Hudson Enstitüsü Kıdemli Uzmanı Mike Doran, 2016’dan bu yana iki ülke arasındaki ilişkileri yakından takip ettiğini belirterek "Savunma Bakanlığına ilk brifingimi verdiğimde onlara Suriye’de en güçlü müttefikimizi yalnız bıraktığımızı, Türkiye’nin orada kalarak PKK ile mücadeleye devam edeceğini söyledim. Bu uzun vadede bir kayıptı." ifadesini kullandı. Doran konuşmasına şöyle devam etti:
"Gittikçe daha fazla insan bugün, bunu itiraf etmekten hoşlanmasalar da PKK ile ilişkilerin stratejik hata olduğunun farkına varıyor. Amerikalılar bu minvalde odaklanmaya devam mı edecek yoksa yeni bir yaratıcılık ile bizi yeni bir döneme mi götürecek bilemiyorum ancak her zamankinden daha fazla iyimser olduğumu söyleyebilirim.
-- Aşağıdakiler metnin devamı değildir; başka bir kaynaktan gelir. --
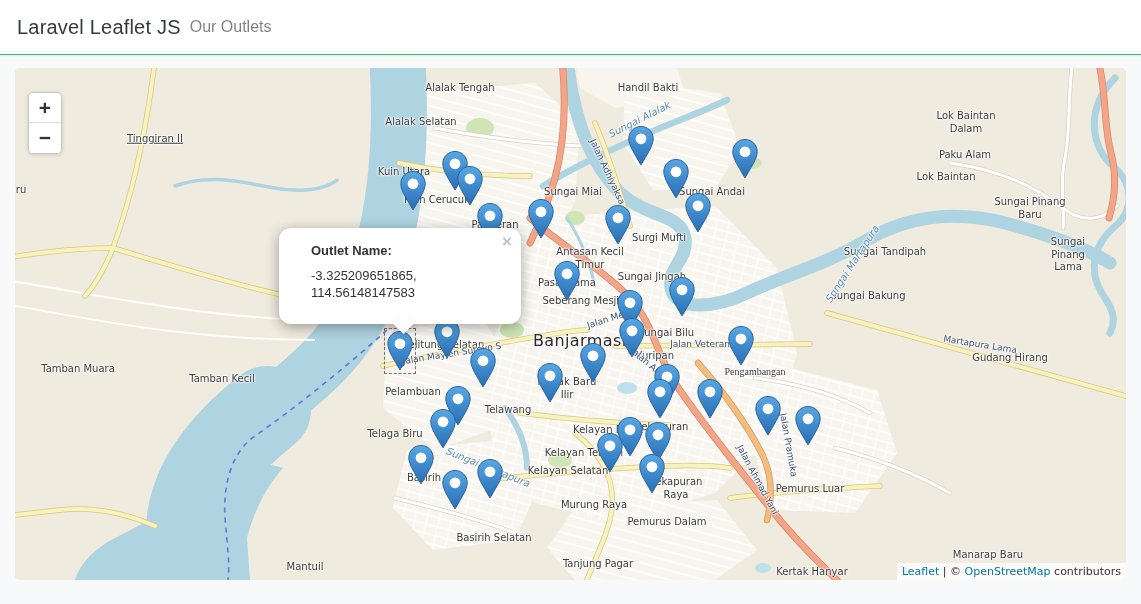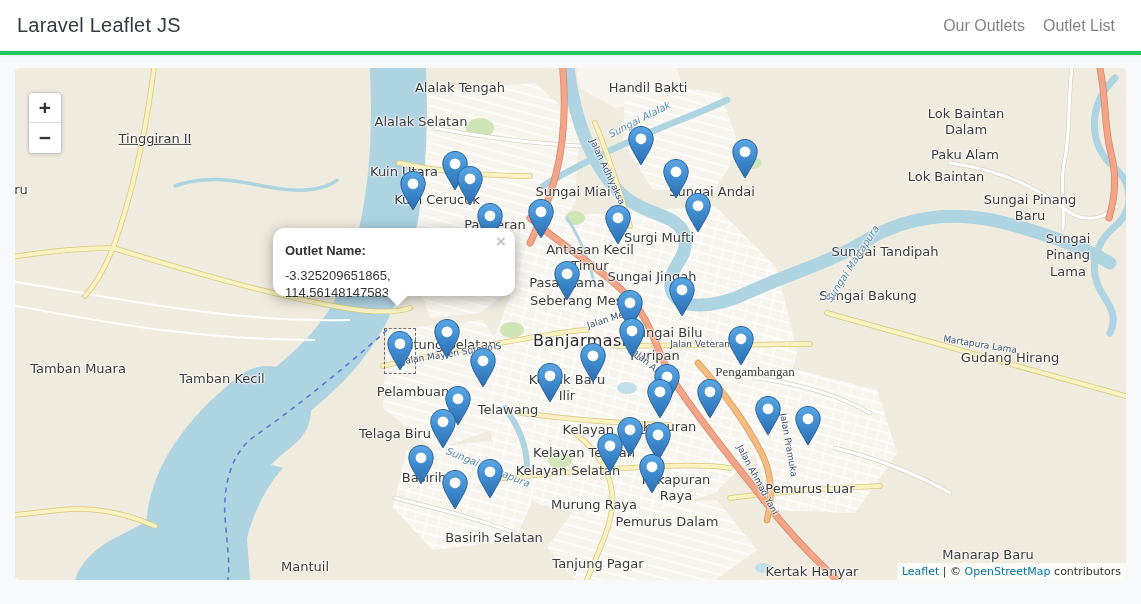--- a/index.html
+++ b/index.html
@@ -11,9 +11,9 @@
   
   .navbar{
     height:55px;background:#ffffff;
-    display:flex;align-items:center;justify-content:space-between;
+    display:flex;align-items:center;justify-content:flex-start;
     padding:0 17px;box-sizing:border-box;
-    border-bottom:4px solid #22c55e;
+    border-bottom:1px solid #22c55e;
     box-shadow:0 1px 2px rgba(0,0,0,0.04);
   }
   .brand{font-size:20px;color:#343a40;text-decoration:none;letter-spacing:0.2px;}

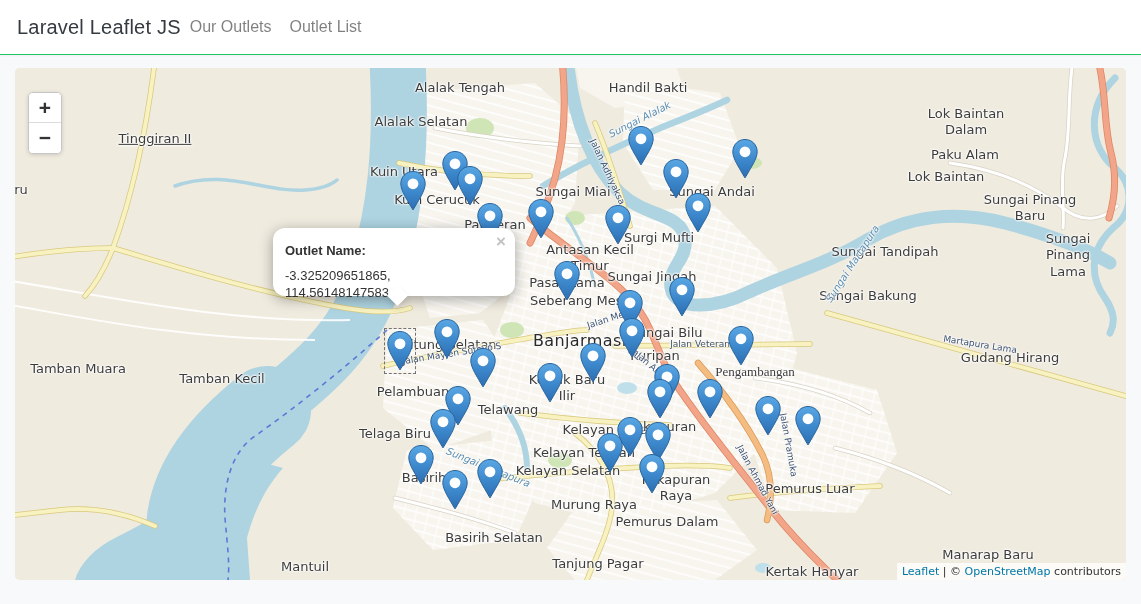--- a/index.html
+++ b/index.html
@@ -98,7 +98,6 @@
   <a class="brand">Laravel Leaflet JS</a>
   <div class="nav-links">
     <a class="nav-link">Our Outlets</a>
-    <a class="nav-link">Outlet List</a>
   </div>
 </nav>
 

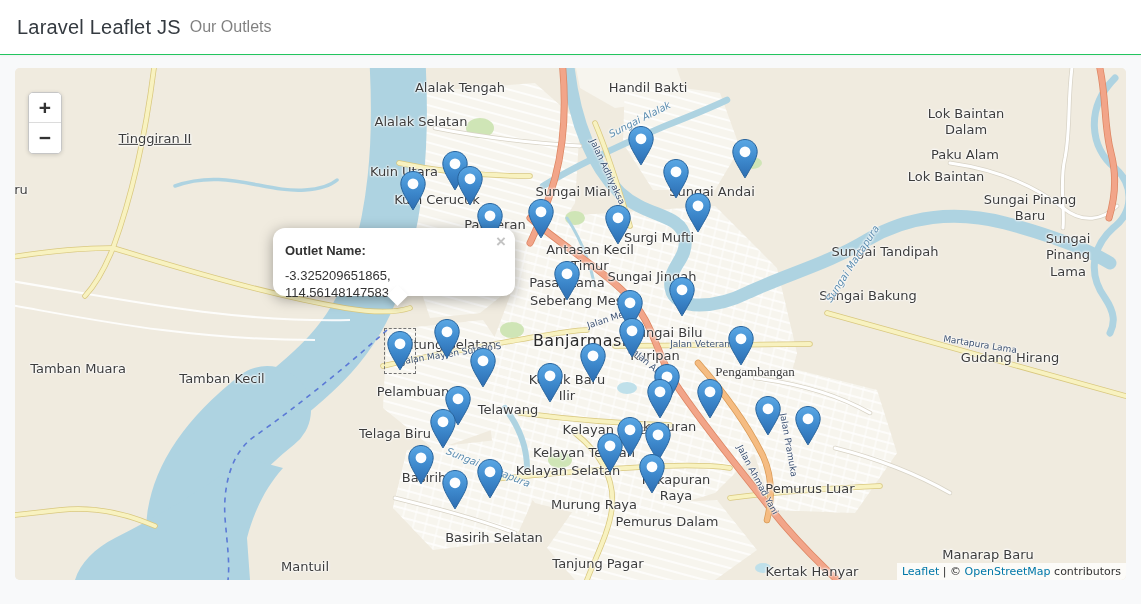--- a/index.html
+++ b/index.html
@@ -38,7 +38,7 @@
   .map-label{
     position:absolute;transform:translate(-50%,-50%);
     font-family:"DejaVu Sans",sans-serif;
-    font-size:13px;color:#3c3c3c;white-space:pre-line;text-align:center;
+    font-size:10px;color:#3c3c3c;white-space:pre-line;text-align:center;
     line-height:1.25;z-index:5;pointer-events:none;
     text-shadow:0 0 2px #fff,0 0 2px #fff,0 0 3px #fff,0 0 3px #fff;
   }

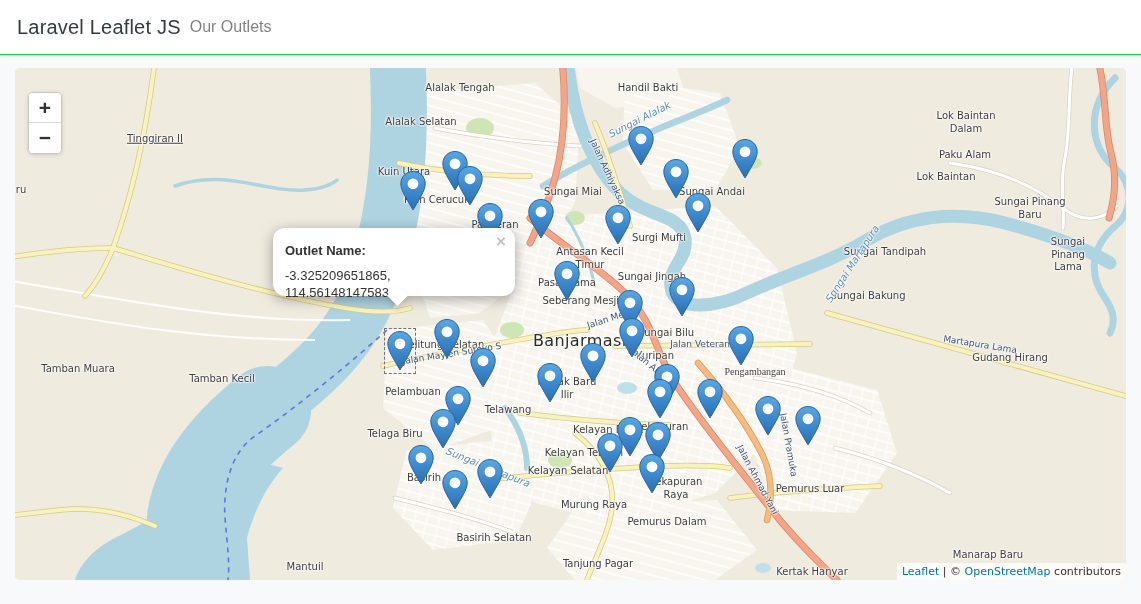--- a/index.html
+++ b/index.html
@@ -64,10 +64,10 @@
   .zoom-btn.in{border-bottom:1px solid #dcdcdc;}
   
   .popup{
-    position:absolute;left:258px;top:160px;width:242px;height:68px;
+    position:absolute;left:264px;top:160px;width:242px;height:96px;
     background:#fff;border-radius:12px;z-index:500;
     box-shadow:0 3px 14px rgba(0,0,0,0.35);
-    box-sizing:border-box;padding:14px 20px 10px 12px;
+    box-sizing:border-box;padding:14px 20px 10px 32px;
     font-size:13px;color:#333;line-height:1.32;
   }
   .popup .tail{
Artık her şeyi baştan sona yeniden düşünmek için gerçek bir fırsat var.”
Georgetown Üniversitesi Avrasya, Rusya ve Doğu Avrupa Çalışmaları Merkezi Direktörü Brenda Shaffer ise enerji alanında iki ülke arasındaki ilişkileri ele aldı.
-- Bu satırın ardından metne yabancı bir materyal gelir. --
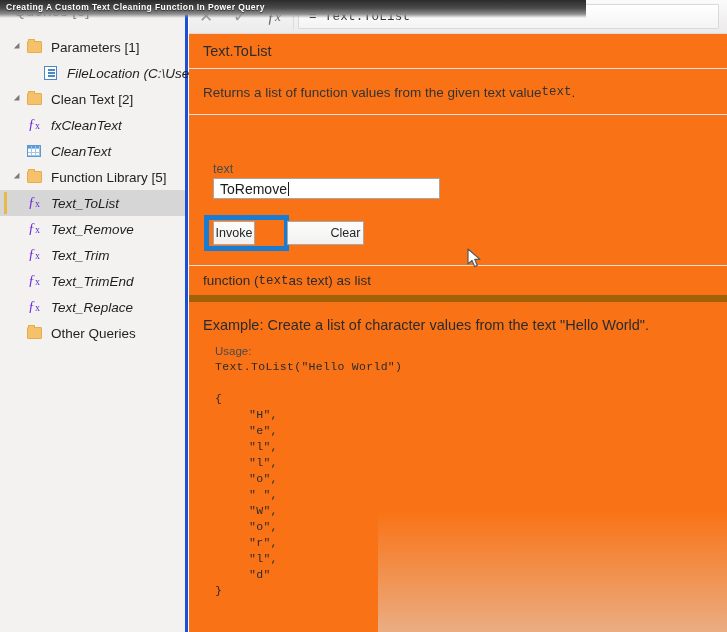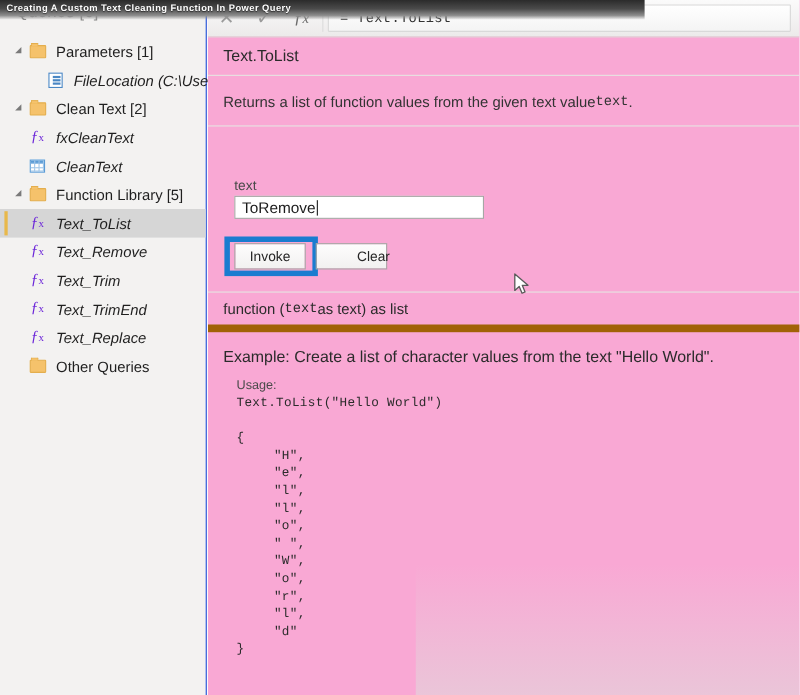--- a/index.html
+++ b/index.html
@@ -15,7 +15,7 @@
   .queries-pane{
     position:absolute;left:0;top:0;width:188px;height:632px;
     background:#f3f2f1;
-    border-right:1px solid #1d4ed8;
+    border-right:3px solid #1d4ed8;
     box-sizing:border-box;
   }
   .queries-header{

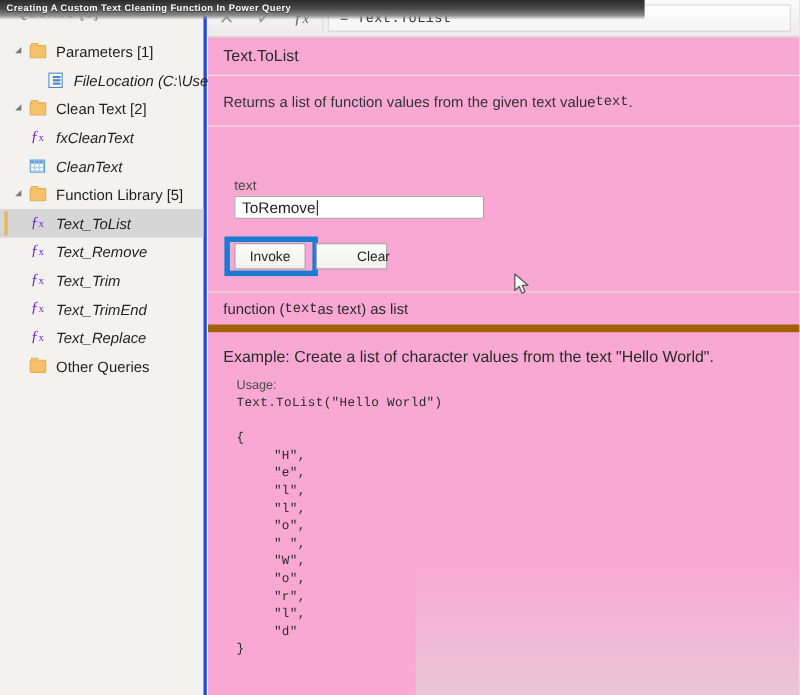--- a/index.html
+++ b/index.html
@@ -71,7 +71,7 @@
   
   .detail{
     position:absolute;left:189px;top:0;right:0;bottom:0;
-    background:#f9a8d4;overflow:hidden;
+    background:#f97316;overflow:hidden;
   }
   .formula-bar{
     position:absolute;left:0;top:0;right:0;height:33px;

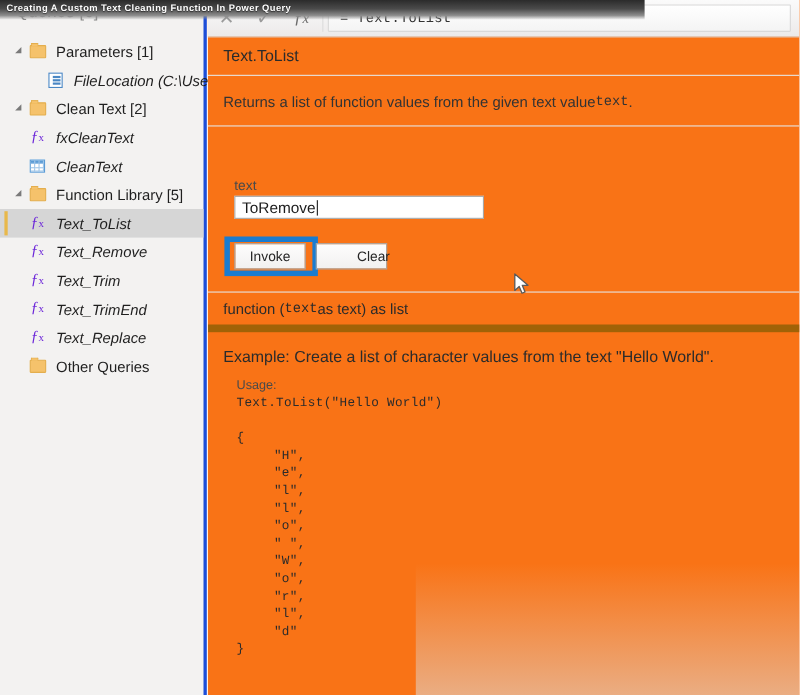--- a/index.html
+++ b/index.html
@@ -138,7 +138,7 @@
     display:flex;align-items:center;justify-content:center;
     font-size:12.5px;color:#262626;
   }
-  .btn-invoke{left:24px;top:105px;width:65px;}
+  .btn-invoke{left:24px;top:105px;width:42px;}
   .btn-clear{left:98px;top:105px;width:65px;padding-left:40px;}
 
   .cursor-arrow{position:absolute;left:278px;top:248px;width:16px;height:22px;}

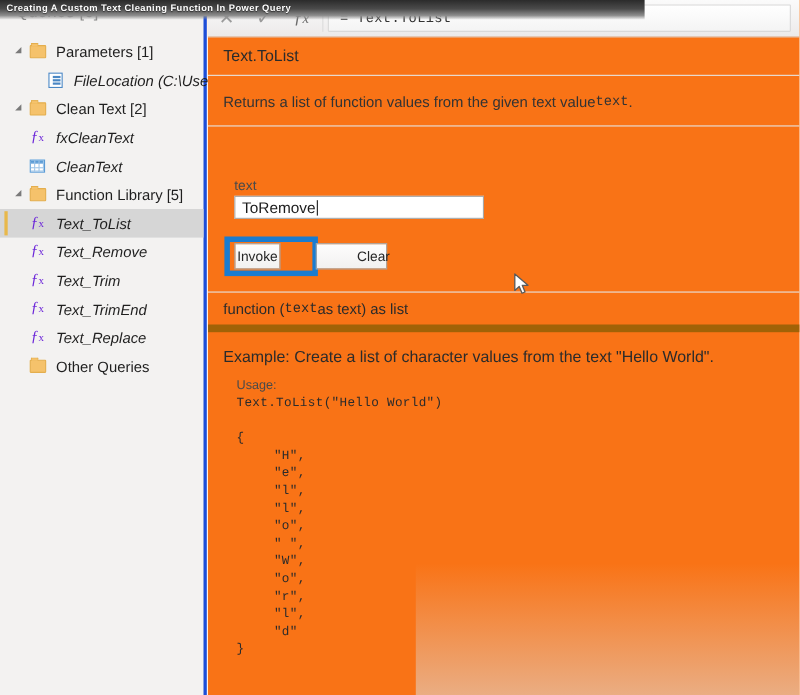--- a/index.html
+++ b/index.html
@@ -139,7 +139,7 @@
     font-size:12.5px;color:#262626;
   }
   .btn-invoke{left:24px;top:105px;width:42px;}
-  .btn-clear{left:98px;top:105px;width:65px;padding-left:40px;}
+  .btn-clear{left:98px;top:105px;width:77px;padding-left:40px;}
 
   .cursor-arrow{position:absolute;left:278px;top:248px;width:16px;height:22px;}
Shaffer, Rusya’nın Ukrayna’yı işgali ile Avrupa’da ortaya çıkan enerji krizinin Türkiye’nin ve güney koridor alternatiflerinin önemini hatırlattığına işaret etti. İsrail'in Avrupa'ya yapacağı ihracat için en uygun yolun Türkiye üzerinden olacağını belirten Shaffer, Türkiye’nin yaklaşık altı farklı tedarik projesi ile çeşitlendirilmiş bir pazar olmasının birçok ülke için ders olabileceğini düşündüğünü kaydetti.
Panelde son konuşmayı yapan eski ABD Dışişleri Bakanlığı Danışmanı Rich Outzen de Türkiye ile ABD’nin, uzun dönemde güzel ama kolay olmayan iki müttefik olduğunu dile getirerek "Bu zor bir ilişki ve Washington'un müttefikler hakkında gerçekçi olmayan beklentileri var." diye konuştu.
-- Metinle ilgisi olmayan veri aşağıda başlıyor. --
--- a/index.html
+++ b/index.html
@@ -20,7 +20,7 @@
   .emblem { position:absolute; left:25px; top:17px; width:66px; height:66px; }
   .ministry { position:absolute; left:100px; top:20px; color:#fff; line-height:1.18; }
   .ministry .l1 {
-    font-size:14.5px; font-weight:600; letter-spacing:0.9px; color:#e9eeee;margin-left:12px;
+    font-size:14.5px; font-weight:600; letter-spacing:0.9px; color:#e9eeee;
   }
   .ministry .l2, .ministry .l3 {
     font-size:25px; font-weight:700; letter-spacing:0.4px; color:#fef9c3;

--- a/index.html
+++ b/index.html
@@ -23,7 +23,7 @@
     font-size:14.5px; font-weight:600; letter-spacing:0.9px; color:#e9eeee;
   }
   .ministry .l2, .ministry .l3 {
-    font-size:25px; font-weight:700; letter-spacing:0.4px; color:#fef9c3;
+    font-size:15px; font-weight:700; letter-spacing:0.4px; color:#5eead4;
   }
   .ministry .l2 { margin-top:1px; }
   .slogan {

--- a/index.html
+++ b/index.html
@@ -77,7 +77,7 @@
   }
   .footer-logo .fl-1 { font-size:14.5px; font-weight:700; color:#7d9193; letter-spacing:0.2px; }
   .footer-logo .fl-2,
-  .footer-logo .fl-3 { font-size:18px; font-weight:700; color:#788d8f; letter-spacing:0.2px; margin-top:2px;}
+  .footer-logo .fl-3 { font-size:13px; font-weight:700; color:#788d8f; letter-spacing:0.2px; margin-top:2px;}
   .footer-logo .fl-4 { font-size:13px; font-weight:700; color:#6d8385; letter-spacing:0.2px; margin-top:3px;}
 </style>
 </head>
Outzen, iki ülke arasında en başta siyasi kültür farkları bulunduğuna işaret ederek ABD halkı genelde dış dünyaya kapalı bir toplum olarak yaşarken Türkiye’nin ise Asya’dan Orta Doğu’ya dinamik bir coğrafyada köklü geleneklerinin bulunduğuna vurgu yaptı. İki ülkenin birçok alanda ortak çıkarı bulunduğuna dikkati çeken Outzen, "Şu an sorunlu alanları kenara bırakarak ortak çıkarlara odaklanmak gerekiyor ve bu konuda Ukrayna en başta olmak üzere büyük bir alan var." çağrısında bulundu.
Programın sonunda panelistlere Pîrî Reis’in Amerika kıtasını gösteren tarihî haritası hediye edilerek hatıra fotoğrafı çektirildi.